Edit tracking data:
■ ■ ■

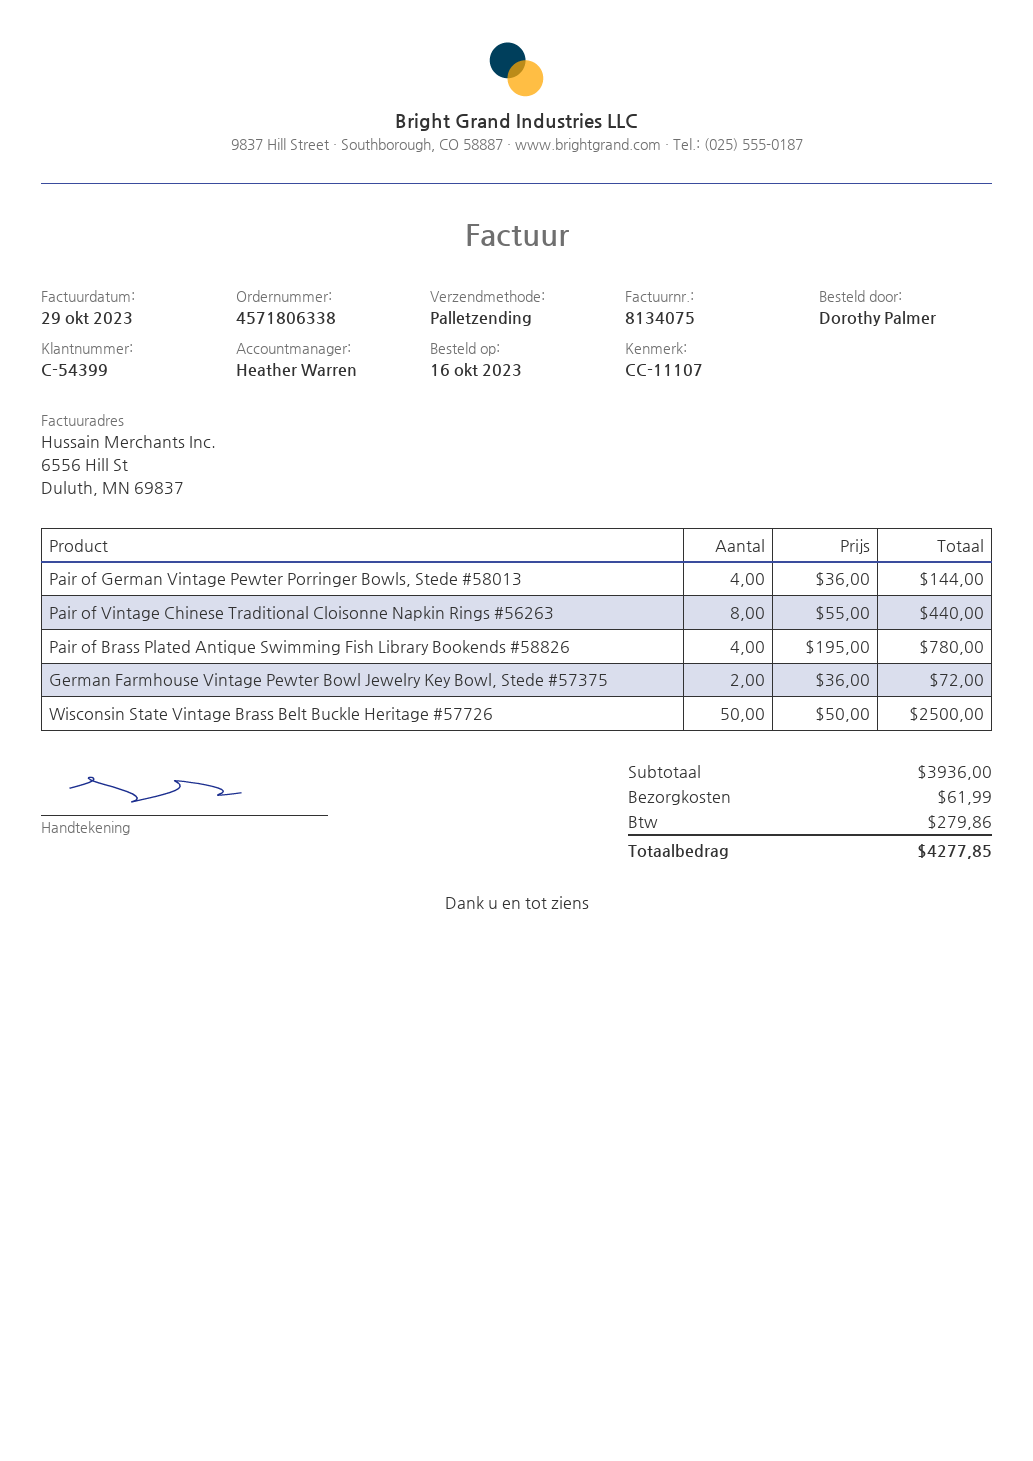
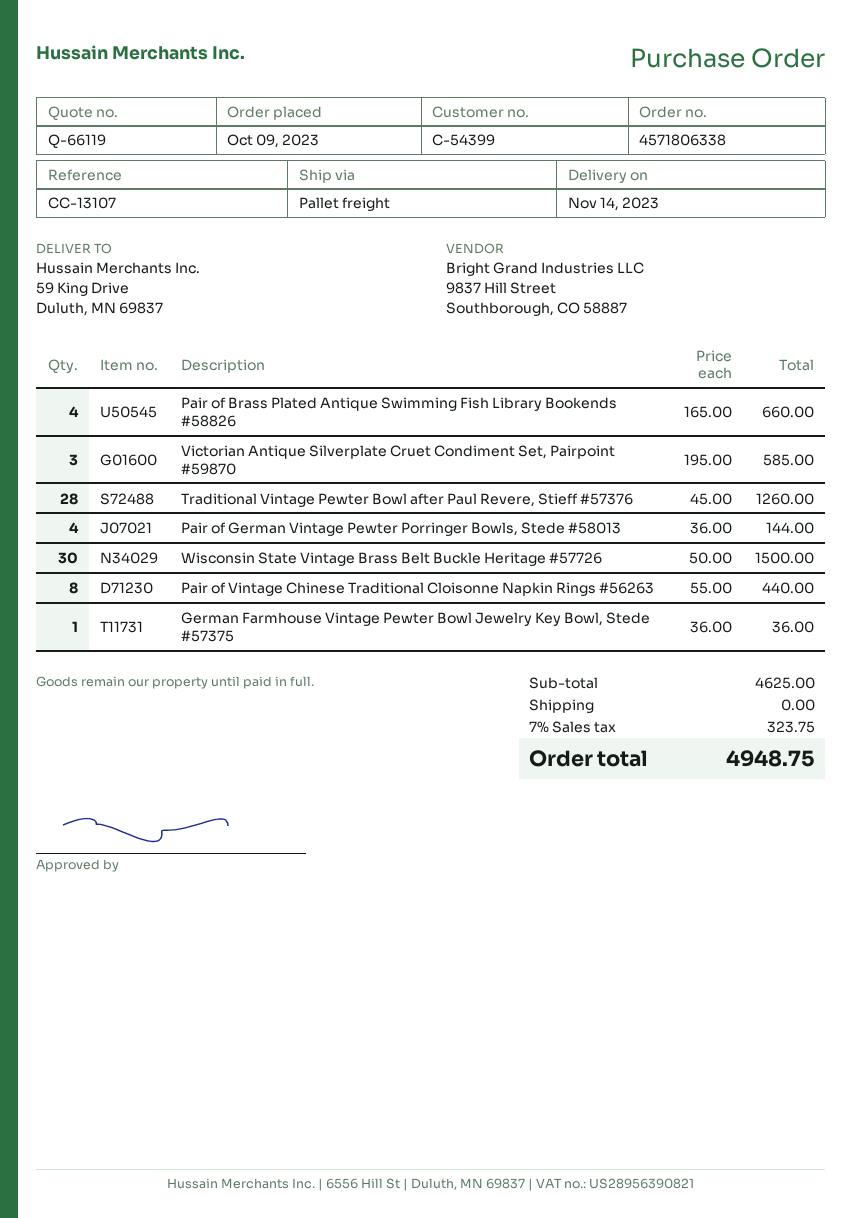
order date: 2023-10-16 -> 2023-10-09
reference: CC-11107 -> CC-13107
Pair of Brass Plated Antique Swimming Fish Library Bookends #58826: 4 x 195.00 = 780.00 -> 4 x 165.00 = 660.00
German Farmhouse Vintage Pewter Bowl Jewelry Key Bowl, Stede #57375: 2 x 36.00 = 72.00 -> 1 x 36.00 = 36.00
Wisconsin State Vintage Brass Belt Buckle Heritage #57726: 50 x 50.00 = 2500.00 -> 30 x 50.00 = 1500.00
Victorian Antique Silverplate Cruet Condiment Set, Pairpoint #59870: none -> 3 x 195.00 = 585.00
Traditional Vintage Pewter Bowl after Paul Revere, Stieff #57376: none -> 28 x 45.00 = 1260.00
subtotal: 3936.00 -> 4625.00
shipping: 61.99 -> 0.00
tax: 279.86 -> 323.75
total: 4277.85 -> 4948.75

■ ■ ■

= WHAT IS EXPECTED =
Repeat the data above exactly, leaving out any pictures it holds.

= ANSWER BOX =
order date: 2023-10-16 -> 2023-10-09
reference: CC-11107 -> CC-13107
Pair of Brass Plated Antique Swimming Fish Library Bookends #58826: 4 x 195.00 = 780.00 -> 4 x 165.00 = 660.00
German Farmhouse Vintage Pewter Bowl Jewelry Key Bowl, Stede #57375: 2 x 36.00 = 72.00 -> 1 x 36.00 = 36.00
Wisconsin State Vintage Brass Belt Buckle Heritage #57726: 50 x 50.00 = 2500.00 -> 30 x 50.00 = 1500.00
Victorian Antique Silverplate Cruet Condiment Set, Pairpoint #59870: none -> 3 x 195.00 = 585.00
Traditional Vintage Pewter Bowl after Paul Revere, Stieff #57376: none -> 28 x 45.00 = 1260.00
subtotal: 3936.00 -> 4625.00
shipping: 61.99 -> 0.00
tax: 279.86 -> 323.75
total: 4277.85 -> 4948.75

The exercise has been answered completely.